5 Das Berufungsgericht hat seiner Entscheidung den für Vorverfolgte geltenden herabgestuften Wahrscheinlichkeitsmaßstab unter Verweis auf die Rechtsprechung des Bundesverfassungsgerichts (Beschluss vom 2. Juli 1980 - 1 BvR 147/80 u.a. - BVerfGE 54, 341 <360>) und des Bundesverwaltungsgerichts (Urteil vom 25. September 1984 - BVerwG 9 C 17.84 - BVerwGE 70, 169) zugrunde gelegt. Die Beschwerde benennt auch mit dem Verweis auf die ständige Rechtsprechung des Bundesverwaltungsgerichts und das Urteil vom 8. Februar 1989 (BVerwG 9 C 29.87 ) keinen abweichenden Rechtssatz aus der Entscheidung des Berufungsgerichts, sondern wendet sich gegen die aus ihrer Sicht unzutreffende Prognoseerstellung des Berufungsgerichts mit Blick auf die Situation in der Türkei. Damit kann sie die Zulassung der Revision nicht erreichen. Sie legt auch nicht dar, dass das Berufungsgericht unter lediglich formaler Bezugnahme auf die Maßstäbe des Bundesverwaltungs- und Bundesverfassungsgerichts in der Sache abweichende abstrakte Kriterien angewandt habe. Das ist auch nicht erkennbar, denn der Verwaltungsgerichtshof hat konkret für die Person der Klägerin ausgeführt, warum bei einer Rückkehr in die Türkei der Einsatz - politisch motivierter - subtiler Methoden der Folter anlässlich einer Überstellung an die politische Abteilung der Polizei nicht mit der erforderlichen hinreichenden Sicherheit auszuschließen ist. Ob in dem Herkunftsland ein Risiko der Folter besteht, wie hoch es ist und ob es sich in der Person des Asylbewerbers zu realisieren vermag, sind typischerweise - und so auch hier - Fragen der Sachverhalts- und Beweiswürdigung, bei der das Berufungsgericht zu anderen Ergebnissen gekommen ist als sie die Beklagte für richtig hält.

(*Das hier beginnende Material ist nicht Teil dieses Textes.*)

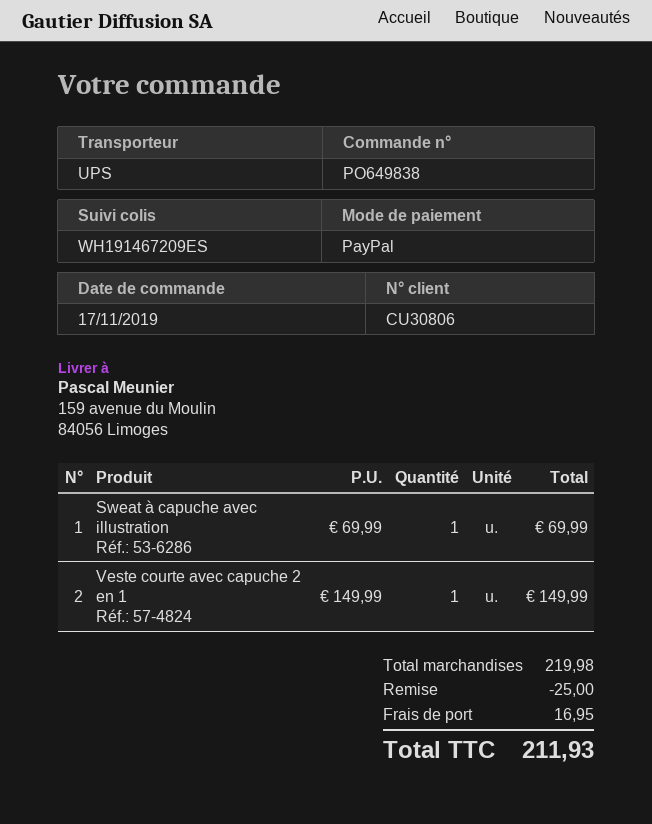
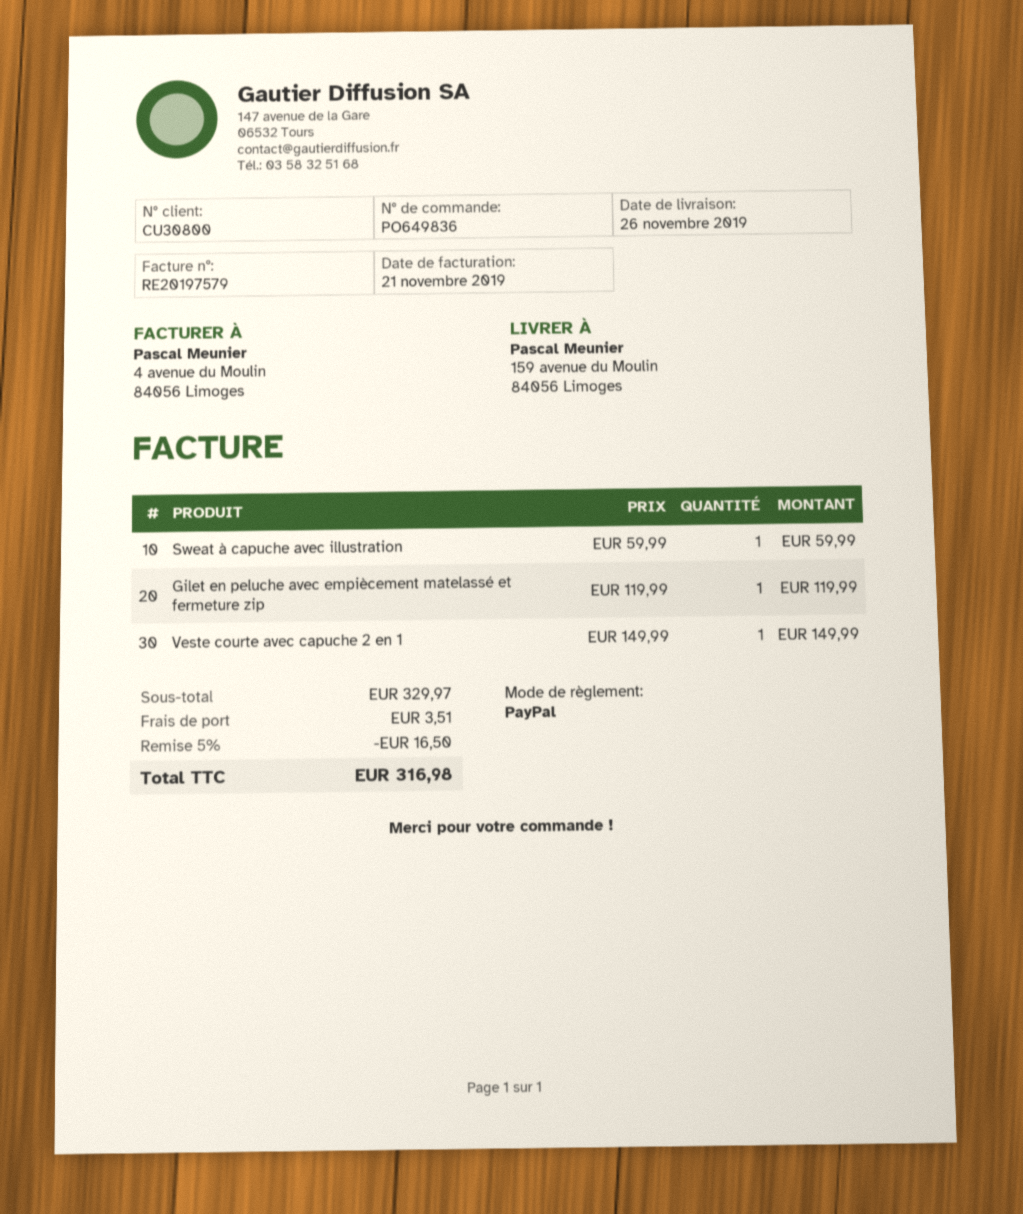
order number: PO649838 -> PO649836
customer number: CU30806 -> CU30800
Sweat à capuche avec illustration: 1 x 69.99 = 69.99 -> 1 x 59.99 = 59.99
Gilet en peluche avec empiècement matelassé et fermeture zip: none -> 1 x 119.99 = 119.99
subtotal: 219.98 -> 329.97
discount: 25.00 -> 16.50
shipping: 16.95 -> 3.51
total: 211.93 -> 316.98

Mit ihrem Vorbringen wendet sich die Beschwerde letztlich im Gewande der Divergenzrüge gegen die dem Tatsachengericht vorbehaltene Feststellung und Würdigung des Sachverhalts, ohne die behauptete Maßstabsabweichung darzutun; damit kann sie die Zulassung der Revision gemäß § 132 Abs. 2 Nr. 2 VwGO nicht erreichen.

6 Der pauschale Hinweis auf die „Vermutungsumkehrung“ nach Art. 4 Abs. 4 der Qualifikationsrichtlinie rechtfertigt auch keine Zulassung der Revision wegen grundsätzlicher Bedeutung der Rechtssache. Der vom Berufungsgericht angewandte Maßstab der hinreichenden Verfolgungssicherheit führt nach der Rechtsprechung des Senats regelmäßig zu dem gleichen Ergebnis wie die Beweiserleichterung des Art. 4 Abs. 4 der Richtlinie 2004/83/EG (vgl. Vorlagebeschluss des Senats vom 14. Oktober 2008 - BVerwG 10 C 48.07 - juris Rn.14).

7 Die Kostenentscheidung beruht auf § 154 Abs. 2 VwGO. Gerichtskosten wurden gemäß § 83b AsylVfG nicht erhoben. Der Gegenstandswert ergibt sich aus § 30 Satz 1 RVG.